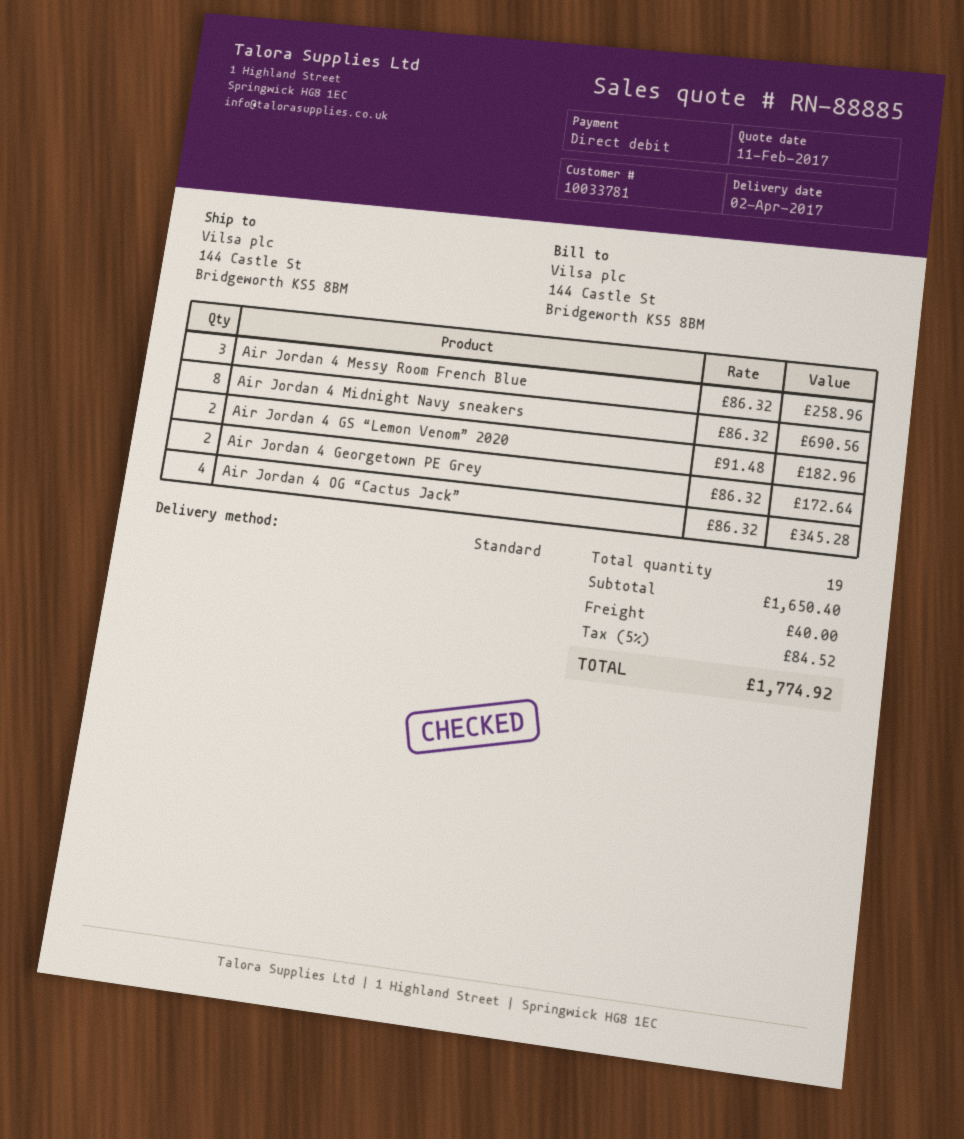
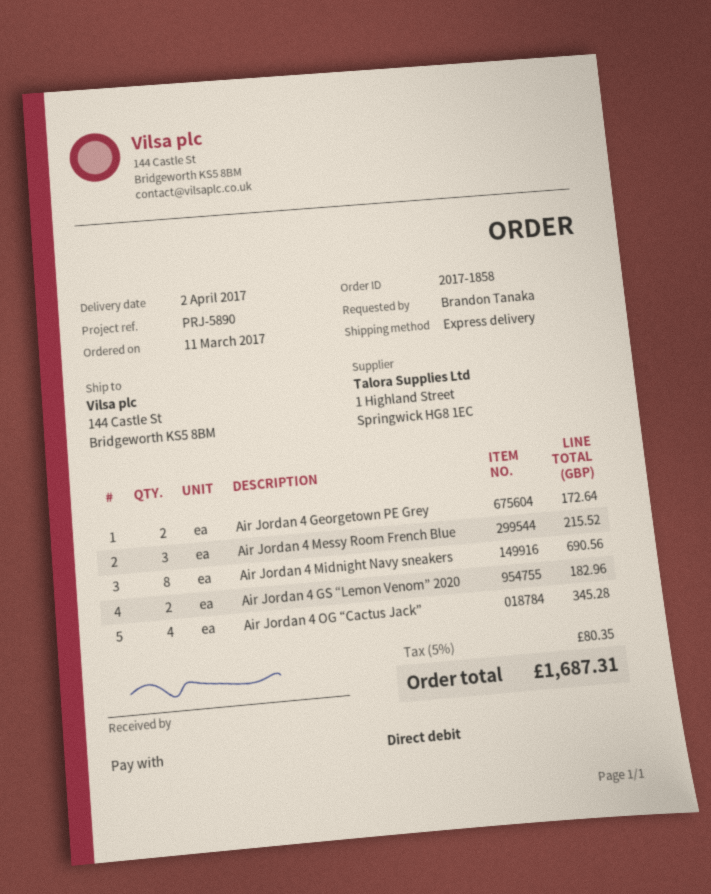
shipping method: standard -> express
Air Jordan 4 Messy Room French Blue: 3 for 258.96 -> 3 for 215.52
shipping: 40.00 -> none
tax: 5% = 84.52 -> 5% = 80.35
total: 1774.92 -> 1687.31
========
Task: Each line from the one holding "shipping: 40.00 -> none" to the end of the entries is to be written out exactly. Skip every line before it.

Written reply:
shipping: 40.00 -> none
tax: 5% = 84.52 -> 5% = 80.35
total: 1774.92 -> 1687.31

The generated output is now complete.